Oggi è il “venerdì santo” delle road race: il giorno in cui se ne è andato Joey Dunlop. Era il 2 luglio del 2000, infatti, quando a Tallin, mentre era in testa alla gara e dopo averne vinte già due delle altre categorie, il re delle corse su strada ha perso il controllo della sua 125, mettendo fine, a 48 anni, ad una carriera e ad una storia immense. E meritando un monumento sull’Isola che è stata il suo regno. Uno di quei monumenti con cui, in tempi di statue abbattute e vandalizzate, non se la prenderà nessuno. Sono vent’anni oggi che Joey Dunlop non c’è più.

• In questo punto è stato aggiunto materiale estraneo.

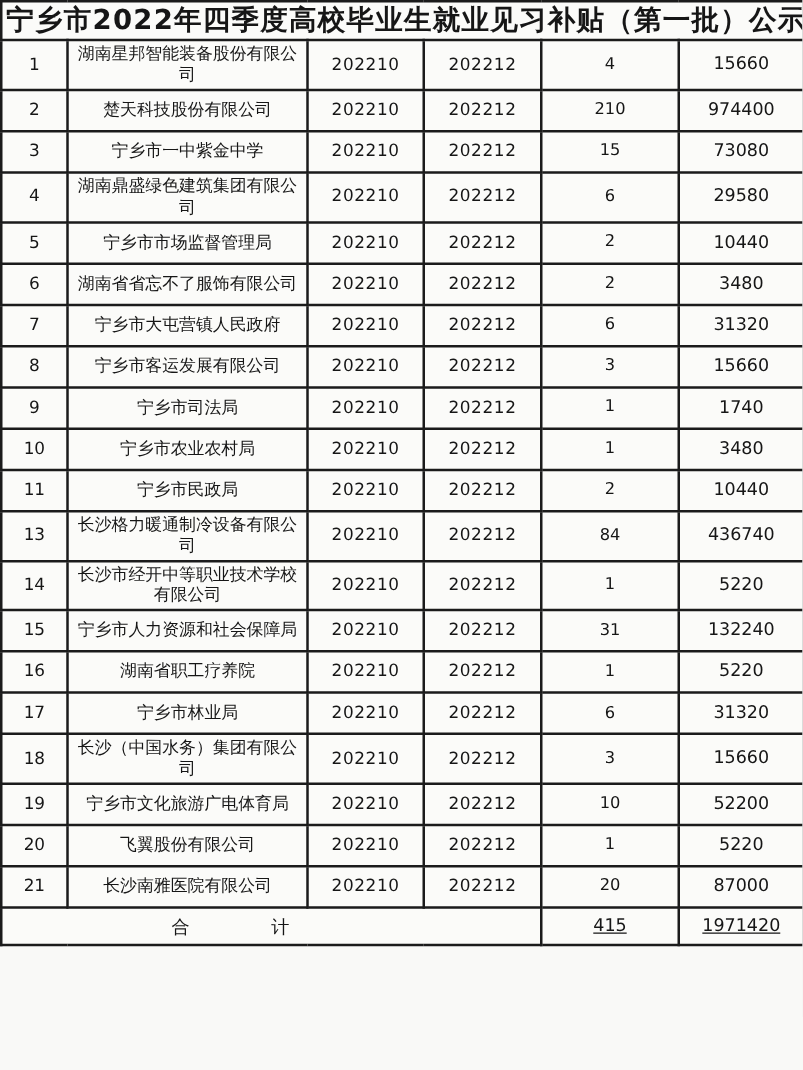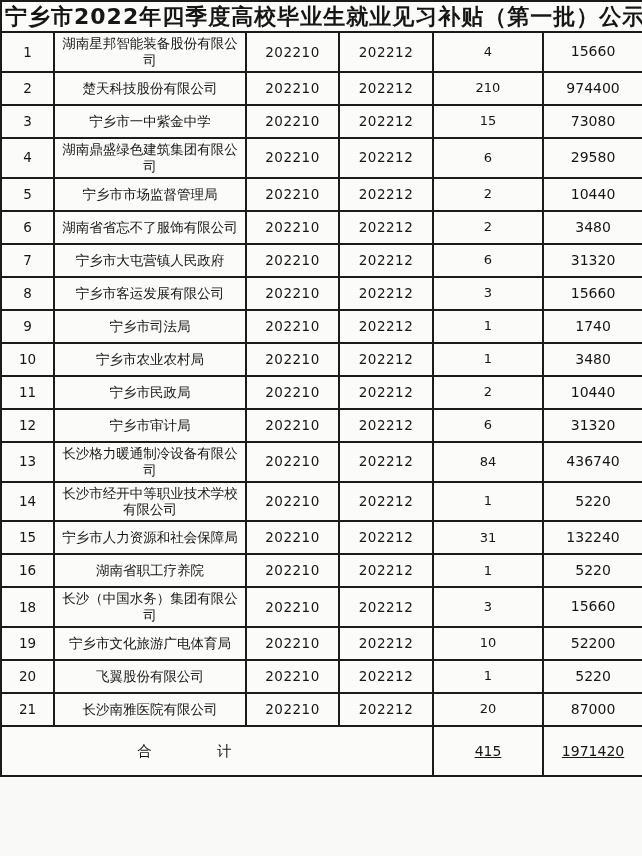--- a/index.html
+++ b/index.html
@@ -178,14 +178,6 @@
           <td class="col-amount">10440</td>
         </tr>
         <tr>
-          <td class="col-no">12</td>
-          <td class="col-name">宁乡市审计局</td>
-          <td class="col-start">202210</td>
-          <td class="col-end">202212</td>
-          <td class="col-count">6</td>
-          <td class="col-amount">31320</td>
-        </tr>
-        <tr>
           <td class="col-no">13</td>
           <td class="col-name">长沙格力暖通制冷设备有限公司</td>
           <td class="col-start">202210</td>

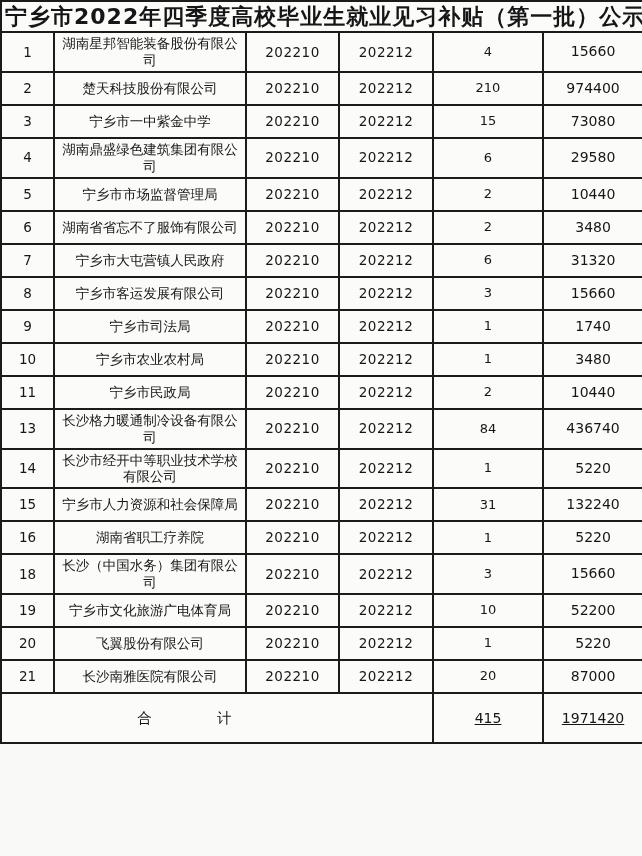--- a/index.html
+++ b/index.html
@@ -210,6 +210,14 @@
           <td class="col-amount">5220</td>
         </tr>
         <tr>
+          <td class="col-no">17</td>
+          <td class="col-name">宁乡市林业局</td>
+          <td class="col-start">202210</td>
+          <td class="col-end">202212</td>
+          <td class="col-count">6</td>
+          <td class="col-amount">31320</td>
+        </tr>
+        <tr>
           <td class="col-no">18</td>
           <td class="col-name">长沙（中国水务）集团有限公司</td>
           <td class="col-start">202210</td>

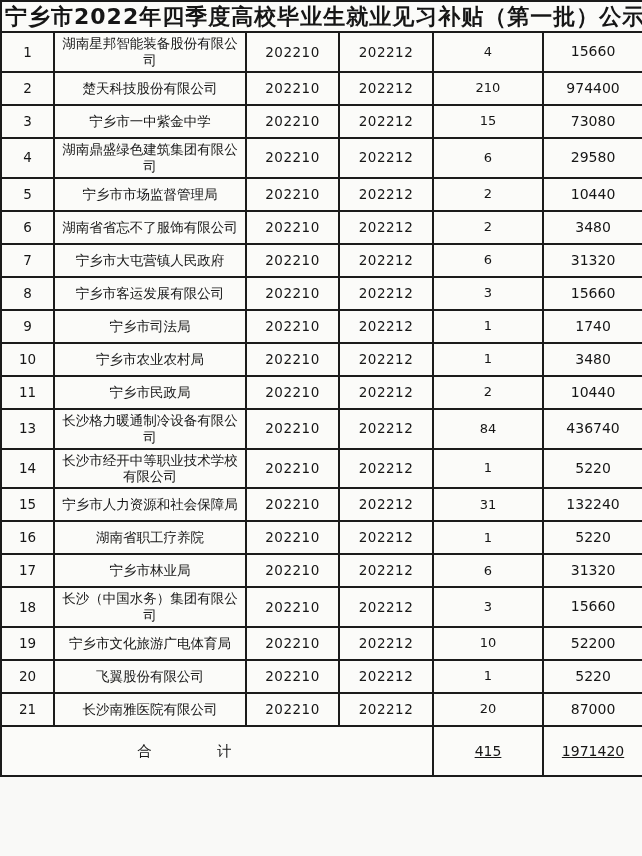--- a/index.html
+++ b/index.html
@@ -58,7 +58,7 @@
   td.col-count { font-size: 13px; }
   td.col-amount { font-size: 14px; }
   tfoot td {
-    height: 50px;
+    height: 30px;
     font-size: 14.5px;
     border-radius: 12px;
   }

Il re della giostra, the king of the road, ha vinto 5 Tourist Trophy (il sesto glielo ha soffiato Virginio Ferrari) e per 162 volte è arrivato al traguardo prima di tutti in gare su strada: 26 al TT (la prima nel 1977, l’ultima nel 2000), 24 all’ Ullster Grand Prix, 13 alla North West 200, con 11 partecipazioni a gare del Motomondiale dal 1976 al 1992 e 6 partecipazioni a gare del Mondiale Superbike, nel 1988.Insomma, uno che mangiava pane e rischio. Uno di poche parole, capace di esprimersi solo con il gas in mano e con gli slanci di un cuore grande (come si è scoperto dopo la sua morte). Uno che dopo quel 2 luglio del 2000 ha fatto fermare, primo nella storia, i conflitti in Irlanda del Nord. E non è una cosa da poco. Perché a far dichiarare un Giorno di Pace Nazionale non c’era riuscito ancora nessuno: Joey Dunlop è stato il primo e l’unico dopo un secolo di conflitti senza sosta. Cinque anni fa i lettori del Belfast Telegraph lo hanno votato come il più grande sportivo nella storia dell’Irlanda del Nord. Ancora prima aveva ricevuto il titolo di Membro dell’Impero Britannico e poi quello di Ufficiale dell’Ordine dell’Impero Britannico.
Un grande sportivo. Ma anche un uomo capace di vestire d’umanità il suo talento. Di quanta solidarietà e generosità sia stato artefice Joey Dunlop, infatti, si è scoperto solo dopo la sua morte, con la notizia diffusa di interi carichi di cibo e vestiario per quelle popolazioni dell’Est Europa che, ai tempi doro delle corse su strada, pativano la fame. Insomma, giù dalle moto un eroe della quiete. Un eroe che quando non vestiva l’armatura di pelle dei cavalieri dell’Isola lavorava in maniche di camicia tra i tavolini - immerso nella poca luce di una fila di lampade basse e nell’odore di malto e di fritto - nel suo i Joey’s bar di Ballymoney. Poi, ogni tanto, spesso, saliva su quella che era a tutti gli effetti la sua nave dei folli, il suo team, l’Armoy Armada, per aggredire l’asfalto con ogni tipo di motocicletta, vincendo praticamente tutte le principali gare su strada del mondo con un casco giallo a righe nere divenuto simbolo inconfondibile di coraggio e passione per la velocità.